Die Digitalisierung nimmt im Masterplan Schienengüterverkehr eine zentrale Rolle ein. Sie ist eine Voraussetzung, um den Transport von Gütern auf der Schiene zukunftsfähig zu gestalten. Dazu muss auch die Infrastruktur ertüchtigt werden. Die Weichen dazu sind in Teilen bereits gestellt. Einige Beispiele.

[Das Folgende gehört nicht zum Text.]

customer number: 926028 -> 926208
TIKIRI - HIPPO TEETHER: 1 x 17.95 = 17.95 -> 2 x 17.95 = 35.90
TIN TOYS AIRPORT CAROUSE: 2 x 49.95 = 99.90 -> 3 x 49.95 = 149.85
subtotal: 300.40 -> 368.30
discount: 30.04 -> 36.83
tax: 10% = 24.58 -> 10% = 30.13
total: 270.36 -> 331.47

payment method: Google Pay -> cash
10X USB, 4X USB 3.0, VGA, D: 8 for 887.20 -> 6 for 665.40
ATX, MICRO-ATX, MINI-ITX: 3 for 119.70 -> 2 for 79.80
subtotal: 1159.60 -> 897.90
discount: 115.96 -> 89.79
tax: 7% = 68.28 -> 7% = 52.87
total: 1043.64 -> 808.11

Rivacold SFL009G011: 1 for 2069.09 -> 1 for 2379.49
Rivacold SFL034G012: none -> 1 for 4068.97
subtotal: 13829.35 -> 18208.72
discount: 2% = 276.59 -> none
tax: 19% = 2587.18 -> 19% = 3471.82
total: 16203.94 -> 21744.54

„Der Schienengüterverkehr muss wirtschaftlicher, schneller und zuverlässiger werden, wenn die Branche das angedachte Wachstum um 25 Prozent bis 2030 erreichen soll. Dafür müssen wir vor allem die zahlreichen Potenziale im Bereich der Digitalisierung und Automatisierung von Fahrzeugen, Wagen und Infrastruktur nutzen. Wir brauchen einen Innovationsschub im Schienengüterverkehr“, forderten VDV-Vizepräsident Joachim Berends und BME-Hauptgeschäftsführer Dr. Silvius Grobosch im Rahmen des 13. Forum Schienengüterverkehr bereits im Februar – kurz darauf wurde in der Corona-Krise („Pasta-Züge“, „Toilettenpapier-Waggons“) deutlich, wie wichtig die Güterbahnen für die Versorgungssicherheit für die Menschen und die Wirtschaft sind. Der Appell richtete sich nicht nur an die Politik, sondern auch an die eigene Branche. Mehr Tempo bei der Umsetzung der im Masterplan Schienengüterverkehr festgelegten Maßnahmen, so lautet die zentrale Forderung.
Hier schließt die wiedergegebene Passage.